I have a 01 qc/lb 1500 and need to replace the carrier bearing. Everything I read says I need a press to replace it, but looking at the new one, it doesn't look like a press is needed. Also, how does the driveshaft come apart? Does anyone have any tips for when I get under there?
Do you need to replace the carrier bearings or the pinion bearing, since you mentioned the driveshaft? I ask, since the driveshaft connects to the rear yoke - behind the yoke is a seal and then the pinion bearing. Might want to take a look at the service manual to see a graphic layout of the rear end.
I already downloaded and looked at the service manual, and it doesn't say much about it. That was the first place I looked. I guess im just gonna tear it apart and hope for the best.
not sure if you need an idea still or not but you can put pinion bearing and stuff on without a press, what you do is lay the new bearing on a piece of steel plate, and take a torch to the bottom of the steel plate so it starts to transfer heat into the bearing and make it expand just enough that u can drop it on and when it cools off it will be nice and tight like it should be, just dont cool it with water or nothin, let it air cool.
Thread revival as I just did this on a '99 Ram 1500. There's apparently two styles of the rear carrier bearing: one frame is radiused and one is squared off. I had the latter and as I needed the part right away I bought it from O'Reilly for ~$62 as a Precision 6079. There are a lot of options on RA, some as cheap as $13 (not incl shipping) and, honestly, I have to wonder if they're not the exact same thing. Even the "better" options at RA were ~$35 and I would have done that if time allowed.
Anyway, I found buried in my Automotive Puller drawer a larger bearing splitter that actually fit the factory carrier bearing. The splitter has an opening of 3" across closed up and this is a good bit bigger than most kits you'll find in red plastic cases.
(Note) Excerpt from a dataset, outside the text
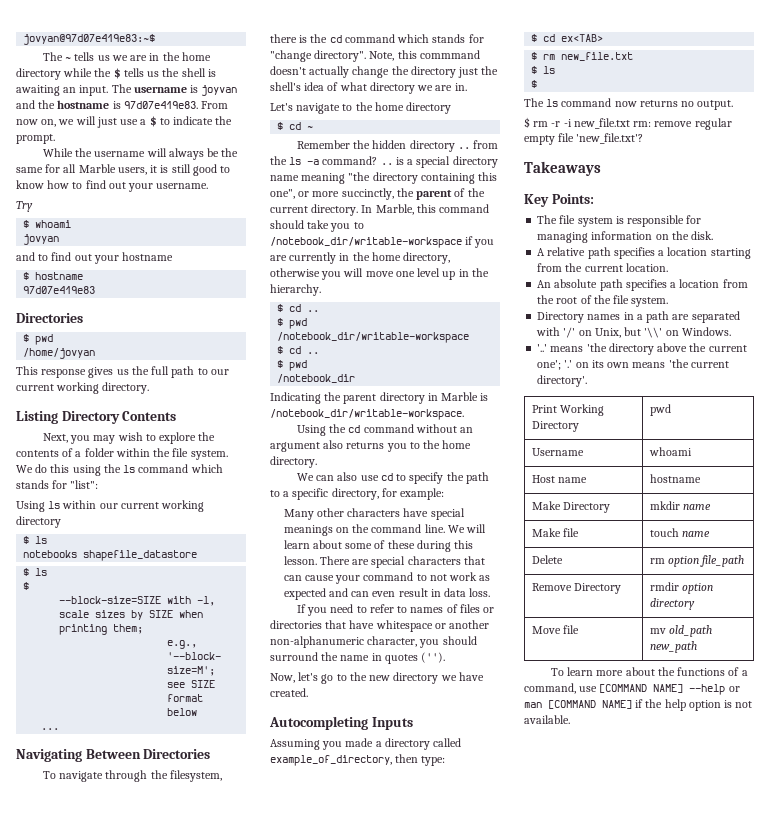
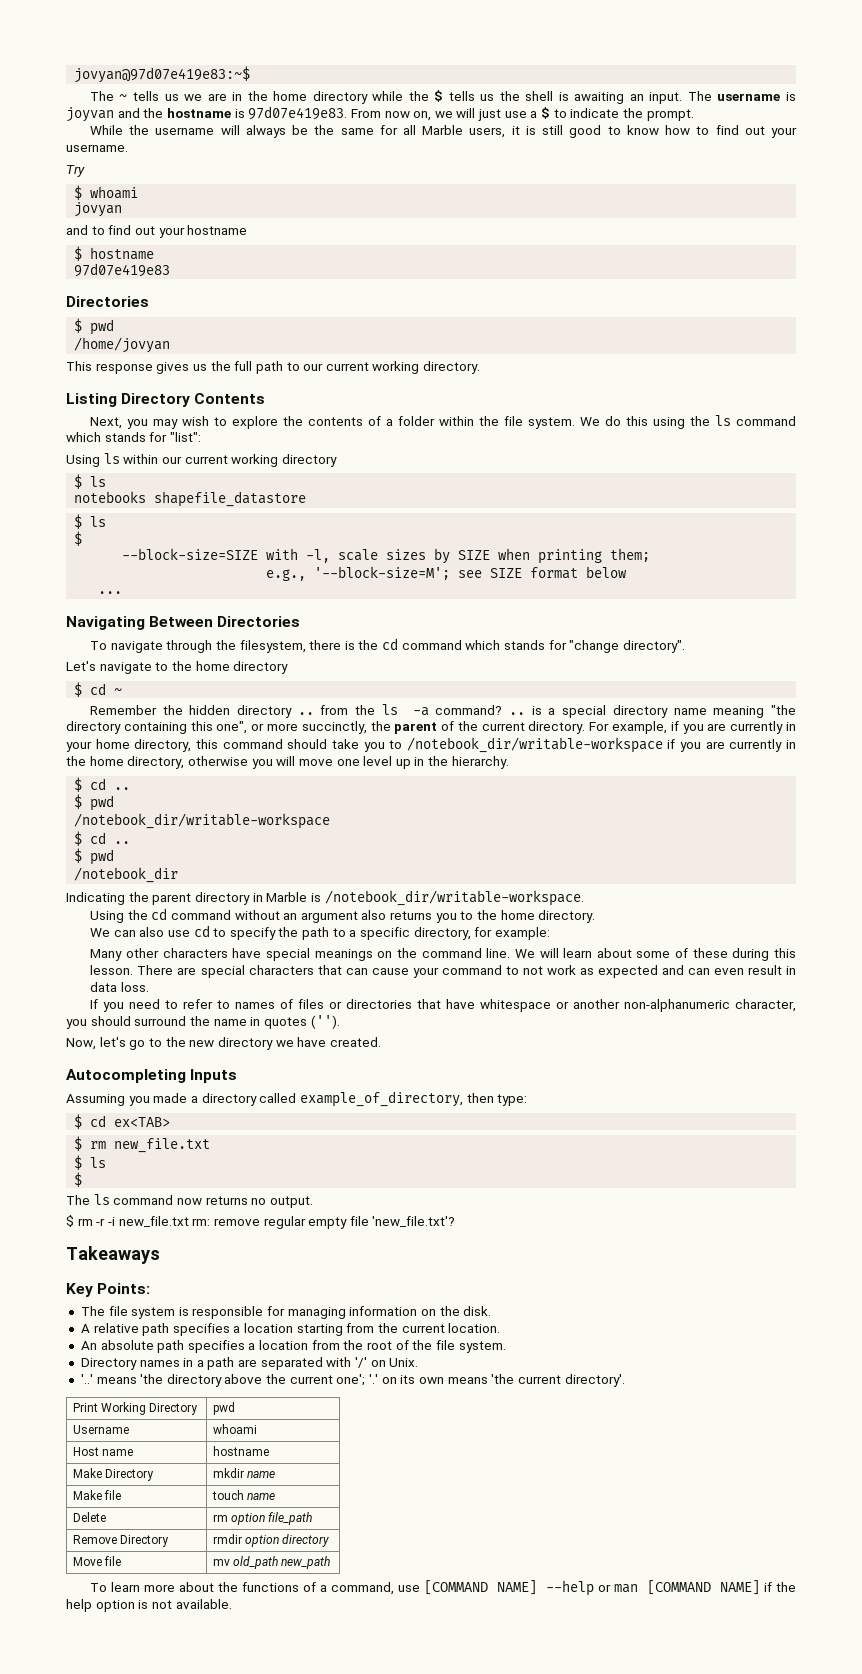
- Note, this commmand doesn't actually change the directory just the shell's idea of what directory we are in.
- In Marble, this command should take you to /notebook_dir/writable-workspace if you are currently in the home directory, otherwise you will move one level up in the hierarchy.
+ For example, if you are currently in your home directory, this command should take you to /notebook_dir/writable-workspace if you are currently in the home directory, otherwise you will move one level up in the hierarchy.
- Directory names in a path are separated with '/' on Unix, but '\\' on Windows.
+ Directory names in a path are separated with '/' on Unix.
I put it in my 50T press and it pressed out with moderate protest - then again not much can put up a fight against 50 tons.....
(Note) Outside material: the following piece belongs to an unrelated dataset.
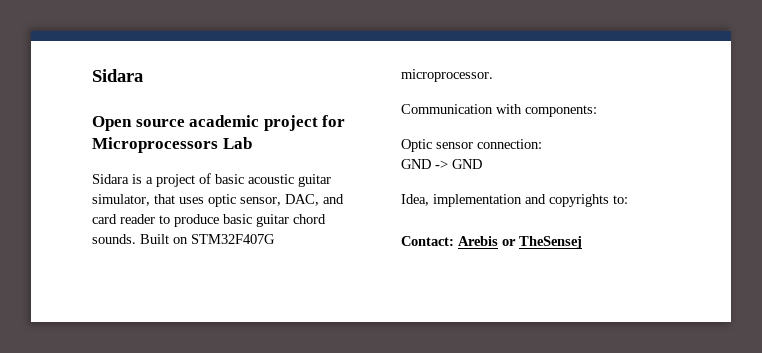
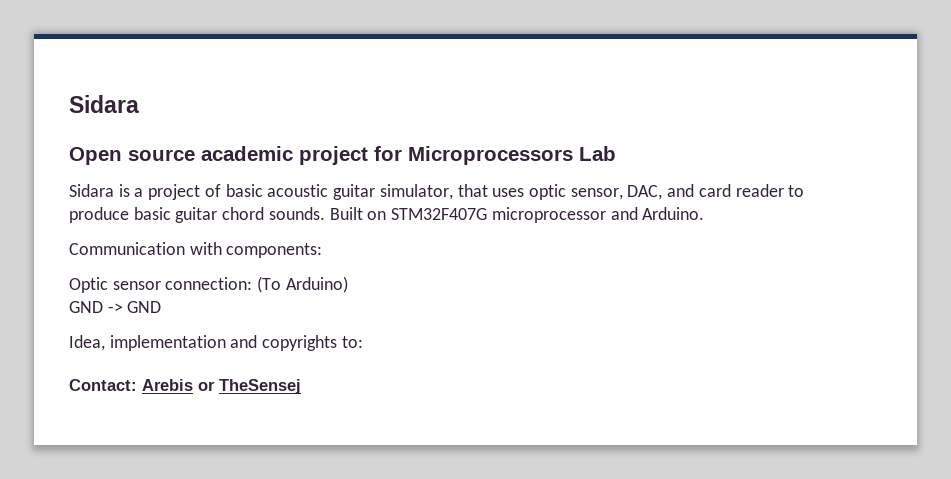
- Built on STM32F407G microprocessor.
+ Built on STM32F407G microprocessor and Arduino.
- Optic sensor connection:
+ Optic sensor connection: (To Arduino)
You might just make out I put my press plates too close together and it taco'd the slinger on the d/s. Still, it pounded straight very easily and I saw no need to replace it even though the Precision kit does include both rings (the slinger in front of the carrier bearing and the shield/ring behind the carrier bearing).
Now, when reinstalling a press fit, preparation is the key (I'm a machinist so us types do a fair bit with press fits....). Still, it's nothing common sense doesn't dictate. First, clean up the shaft with some emery paper - I used some 180 grit strips I keep for the lathe. Second, remove any burs both on the male and female parts. The press fit ring in the Precision kit had some bad burs and I made sure to get rid of those (this presses on AFTER you've slid the bearing onto the shaft). Third, lube all surfaces with a thin film of your favorite grease.
I just clamped the shaft to my big welding table as shown (the Strong Hand F-clamps are nice for this as they come with a dual-footed tube attachment, see pic) and cut a piece of 1-1/4" sch40 pipe about 7.5" long; using a basic Vaughn ball pein I was able to fully seat the bearing with no trouble at all.
The Haynes manual says to take your d/s to an "automotive machine shop" to have the bearing replaced......well, I'm not an AUTOMOTIVE machine shop but I am a machine shop so I figured I'll be damned if I can't make it work.....of course any tool junkie with a press can do this.
Finally, (last post I promise) I replaced the OEM bearing not because the bearing itself had failed but the rubber surround was letting go. I give 'em props for a design that probably excels at reducing NVH (at least on paper), but with only a few points of contact in rubber "fingers" it's destined to fail sooner than a solid rubber block. Still, it lasted from 1999 to early 2020 so it's not horrible.